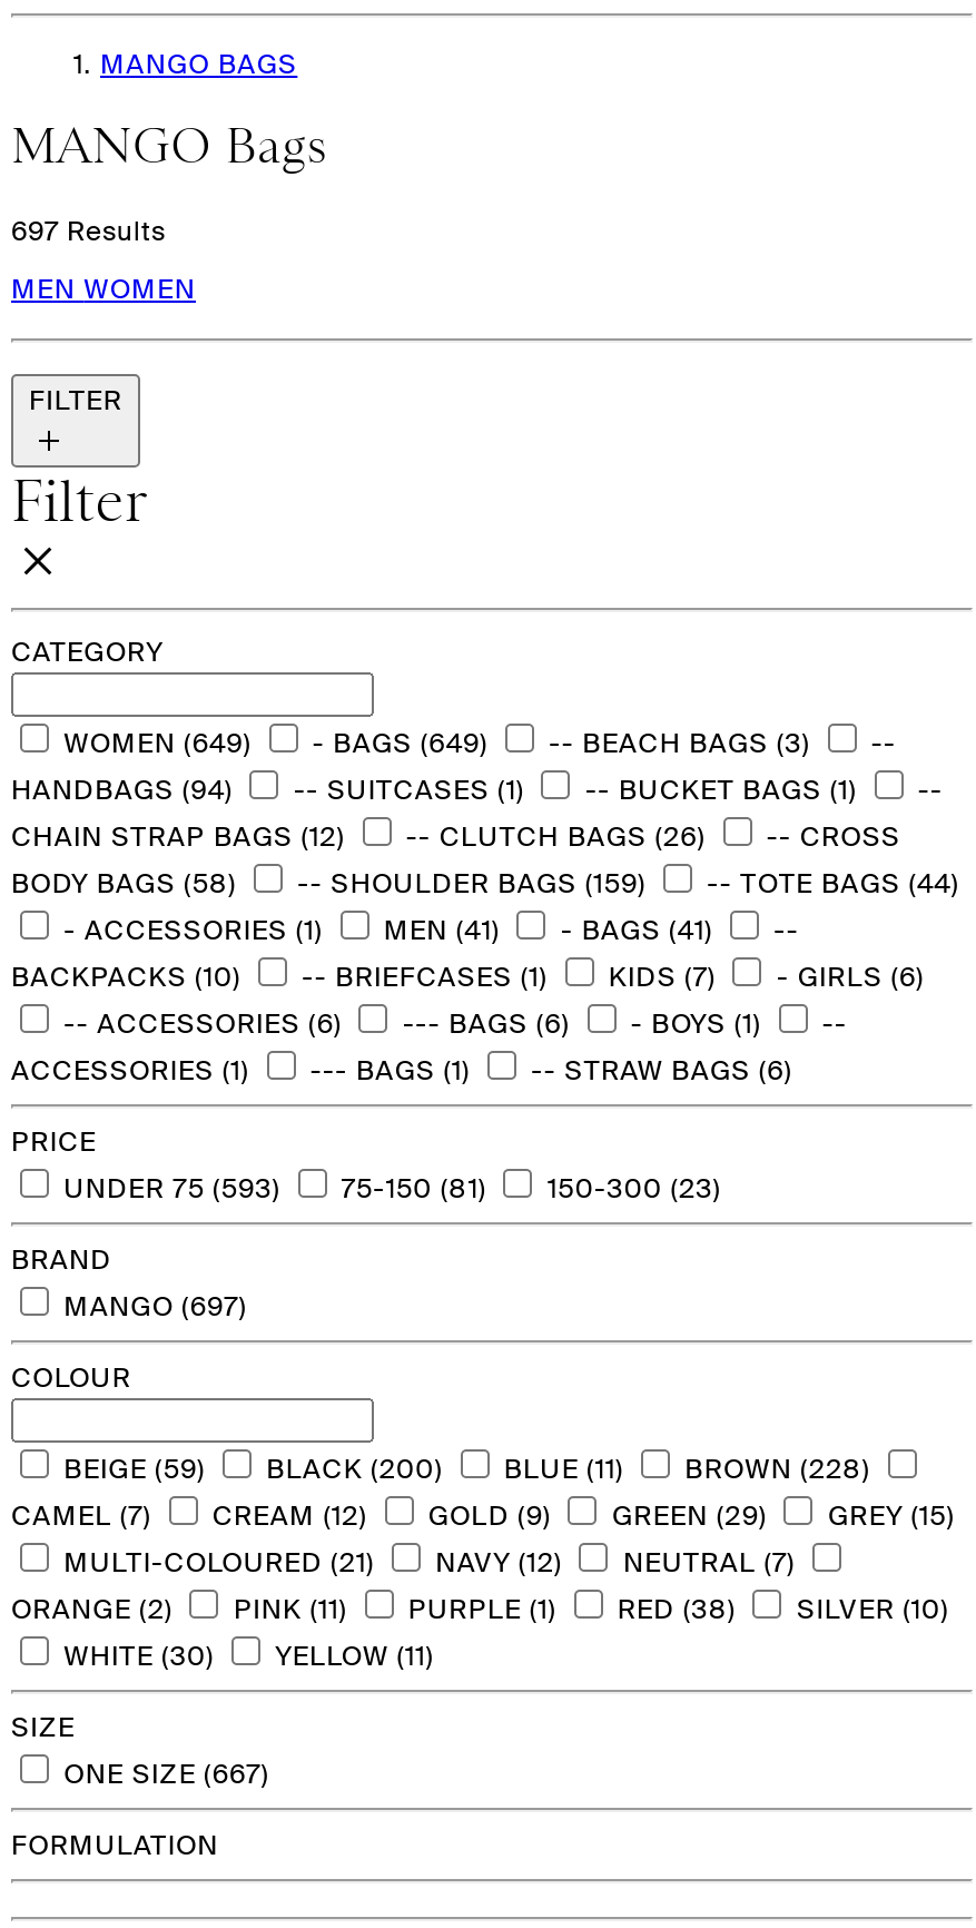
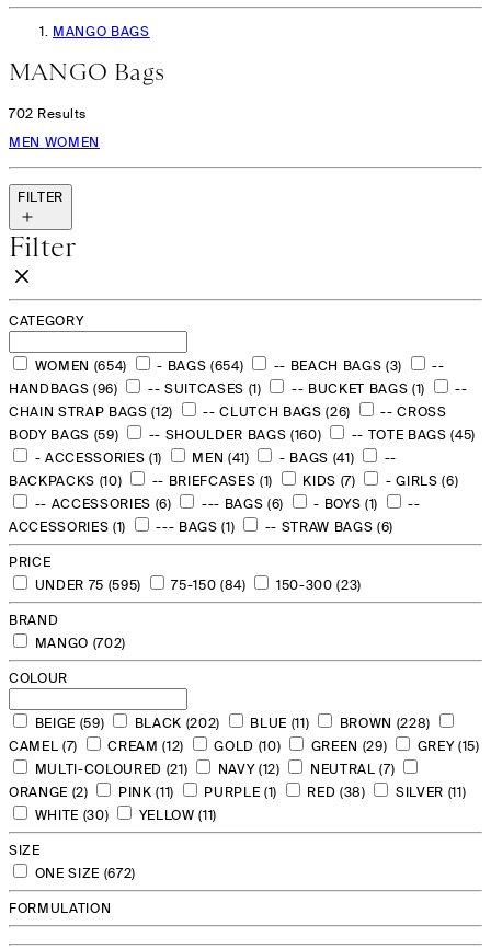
[11,213,166,249] 697 Results -> [9,105,86,123] 702 Results
[56,725,260,761] WOMEN (649) -> [31,357,131,375] WOMEN (654)
[304,725,496,761] - BAGS (649) -> [153,357,248,375] - BAGS (654)
[11,772,241,808] HANDBAGS (94) -> [9,380,122,398] HANDBAGS (96)
[11,866,245,901] BODY BAGS (58) -> [9,426,123,444] BODY BAGS (59)
[289,866,654,901] -- SHOULDER BAGS (159) -> [145,426,326,444] -- SHOULDER BAGS (160)
[699,866,959,901] -- TOTE BAGS (44) -> [347,426,476,444] -- TOTE BAGS (45)
[56,1171,289,1206] UNDER 75 (593) -> [31,576,145,594] UNDER 75 (595)
[333,1171,495,1206] 75-150 (81) -> [167,576,250,594] 75-150 (84)
[56,1289,247,1324] MANGO (697) -> [31,634,126,652] MANGO (702)
[56,1451,879,1487] BEIGE (59) BLACK (200) BLUE (11) BROWN (228) -> [31,714,435,732] BEIGE (59) BLACK (202) BLUE (11) BROWN (228)
[11,1498,955,1533] CAMEL (7) CREAM (12) GOLD (9) GREEN (29) GREY (15) -> [9,737,480,755] CAMEL (7) CREAM (12) GOLD (10) GREEN (29) GREY (15)
[11,1591,949,1627] ORANGE (2) PINK (11) PURPLE (1) RED (38) SILVER (10) -> [9,783,466,801] ORANGE (2) PINK (11) PURPLE (1) RED (38) SILVER (11)
[56,1756,269,1792] ONE SIZE (667) -> [31,864,136,882] ONE SIZE (672)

### What is required:
Nothing but the lines from the top of the data above through the line containing "[56,1451,879,1487] BEIGE (59)" should be output, exactly as written and without the pictures.

### Finished task:
[11,213,166,249] 697 Results -> [9,105,86,123] 702 Results
[56,725,260,761] WOMEN (649) -> [31,357,131,375] WOMEN (654)
[304,725,496,761] - BAGS (649) -> [153,357,248,375] - BAGS (654)
[11,772,241,808] HANDBAGS (94) -> [9,380,122,398] HANDBAGS (96)
[11,866,245,901] BODY BAGS (58) -> [9,426,123,444] BODY BAGS (59)
[289,866,654,901] -- SHOULDER BAGS (159) -> [145,426,326,444] -- SHOULDER BAGS (160)
[699,866,959,901] -- TOTE BAGS (44) -> [347,426,476,444] -- TOTE BAGS (45)
[56,1171,289,1206] UNDER 75 (593) -> [31,576,145,594] UNDER 75 (595)
[333,1171,495,1206] 75-150 (81) -> [167,576,250,594] 75-150 (84)
[56,1289,247,1324] MANGO (697) -> [31,634,126,652] MANGO (702)
[56,1451,879,1487] BEIGE (59) BLACK (200) BLUE (11) BROWN (228) -> [31,714,435,732] BEIGE (59) BLACK (202) BLUE (11) BROWN (228)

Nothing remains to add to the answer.